[Recorded data]

▬▬▬▬▬▬

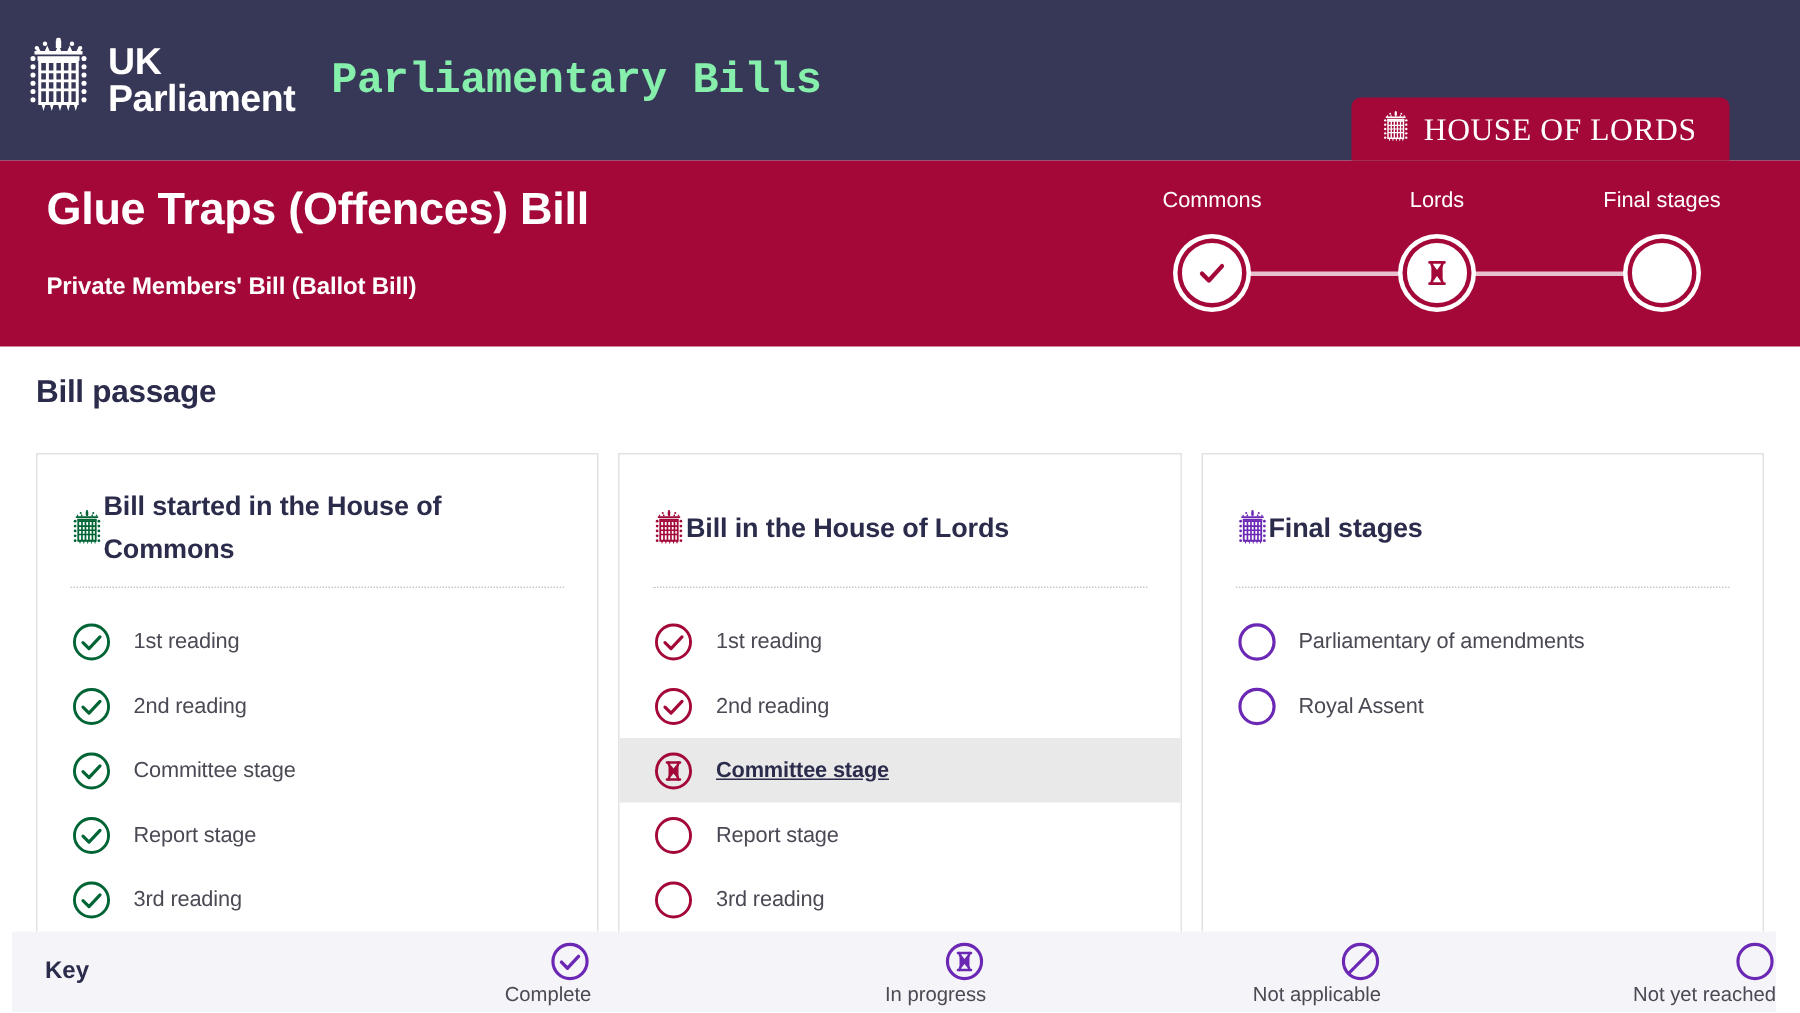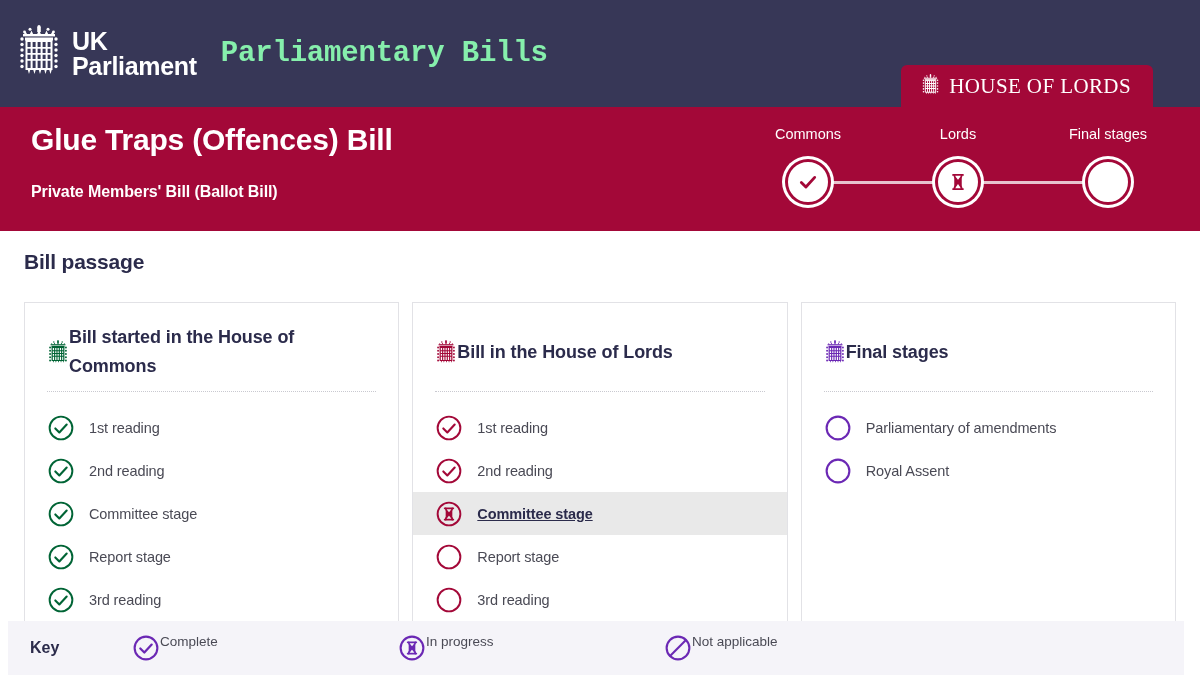--- a/index.html
+++ b/index.html
@@ -189,23 +189,24 @@
   }
   .key-title {
     font-size: 16px;
     font-weight: 700;
     color: #2b2b4b;
     width: 124px;
     padding-left: 22px;
   }
   .key-item {
     display: flex;
-    align-items: flex-start;
+    align-items: flex-end;
     gap: 0;
     width: 266px;
+    flex-direction: column;
   }
   .key-item .ic { width: 28px; height: 28px; flex: none; }
   .key-label { font-size: 13.5px; color: #4a4a55; }
 </style>
 </head>
 <body>
 
 <div class="page">
 
   <div class="topbar">
@@ -526,15 +527,21 @@
     </div>
 
     <div class="key-item">
       <svg class="ic" viewBox="0 0 32 32">
         <circle cx="16" cy="16" r="13" fill="none" stroke="#6B28B4" stroke-width="2.4"></circle>
         <path d="M7.2 24.8L24.8 7.2" stroke="#6B28B4" stroke-width="2.4" stroke-linecap="round"></path>
       </svg>
       <span class="key-label">Not applicable</span>
     </div>
 
+    <div class="key-item">
+      <svg class="ic" viewBox="0 0 32 32">
+        <circle cx="16" cy="16" r="13" fill="none" stroke="#6B28B4" stroke-width="2.4"></circle>
+      </svg>
+      <span class="key-label">Not yet reached</span>
+    </div>
   </div>
 
 </div>
 
 </body></html>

▬▬▬▬▬▬

What is required:
All lines above that hold the string "align" should be copied.

Exercise response:
-    align-items: flex-start;
+    align-items: flex-end;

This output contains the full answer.